Après, si Laudine inquisitrice retrouvant Jo le soir dans la pénombre de la cuisine lui demandait où il avait bien pu passer exactement toute l’après-midi du mercredi ou du samedi, Jo ne savait pas trop quoi répondre dans son pull marin. Retour de ses jeux il aurait pu seulement prononcer les noms de Landiduy, des champs Garrigou, de la roche Feuilletée. Cela eut amplement suffi et sa mère aurait trouvé son bonheur là-dedans. Il disait vaguement dans les champs à sa mère et tournoyait le bras en idiot du village indiquant par hasard la direction de l’un ou l’autre des points cardinaux. Il n’était pas très convaincant et sentait lui-même la griffure du mensonge venir de l’intérieur irriter un point ténu dans la paume de sa main quand il tendait le bras. Laudine fronçait les sourcils car elle ressentait que son garçon ne lui disait pas tout.
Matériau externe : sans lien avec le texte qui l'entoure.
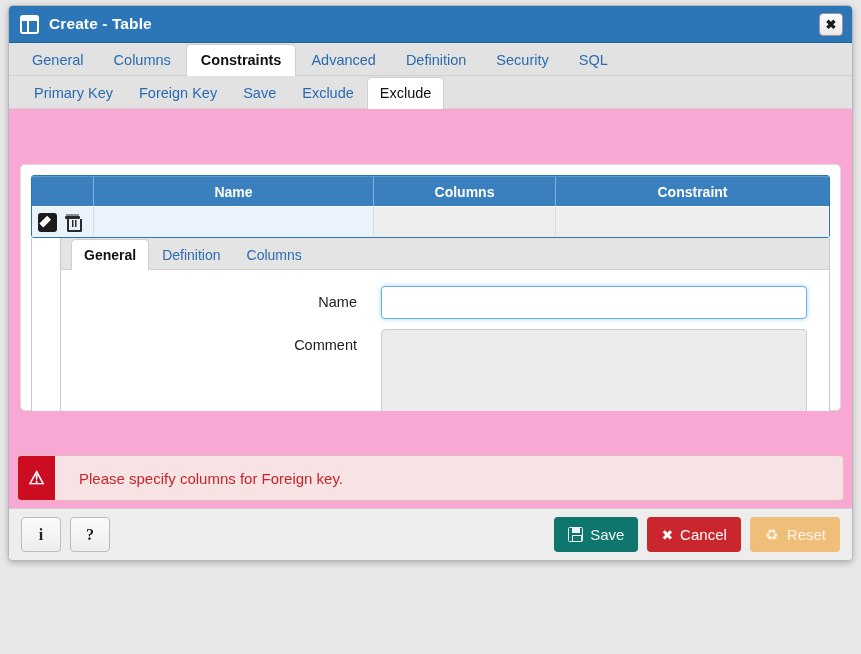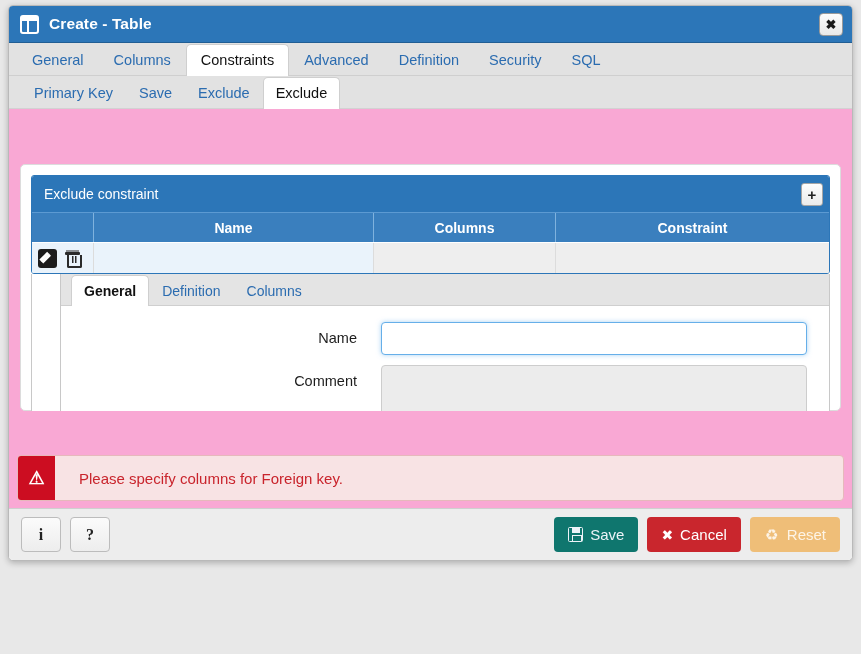"Constraints" .mtab.active { font-weight: normal -> bold }
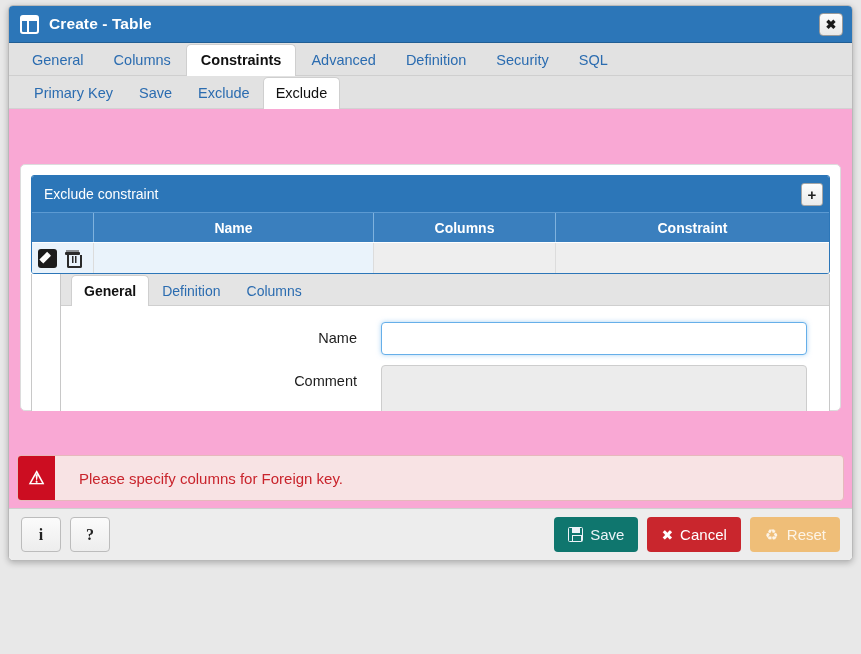"Foreign Key" div.stab { html: none -> <div>Foreign Key</div> }
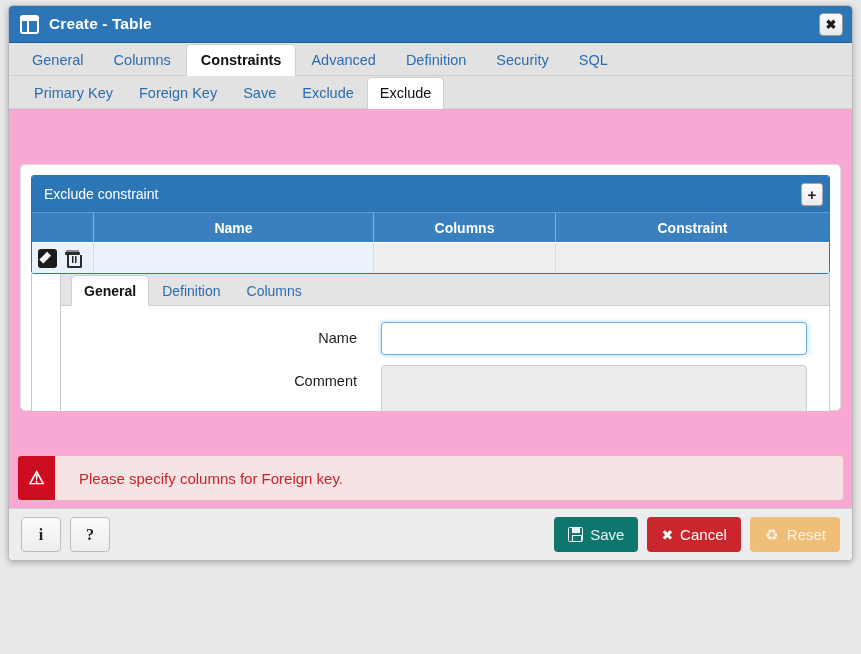"Exclude constraint" div.grid-head { html: <div> <div>Exclude constraint</div> <div>+</div> </div> -> none }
Il ajoutait au bord de la mer ou, je ne sais pas, des mots saupoudrés sortaient incongrus de sa bouche comme loin à l’ombre des cyprès géants ou parti au dernier moment dans des peuplaisants vertigineux à courir après les petits scandaleux qu’un méchant chat noir avait déniché sans pitié et il fallait punir celui-ci et aller le chercher toute l’après-midi jusque dans les foins coupés la veille ou dans les landes d’ajonc à salir son pantalon neuf et tout ceci a pris un certain temps pour finir ni une ni deux sur la rive des étangs de Berxceau où il avait pu voir au dernier moment s’envoler des colverts depuis les roselières hérissées. Laudine n’écoutait plus son garçon et préparait le serviou du soir espérant seulement que Jo n’était pas allé fumer une cigarette quelque part en cachette et se disait une fois de plus qu’on se demandait où Dieu avait voulu en venir exactement en faisant croître en elle pareil enfant.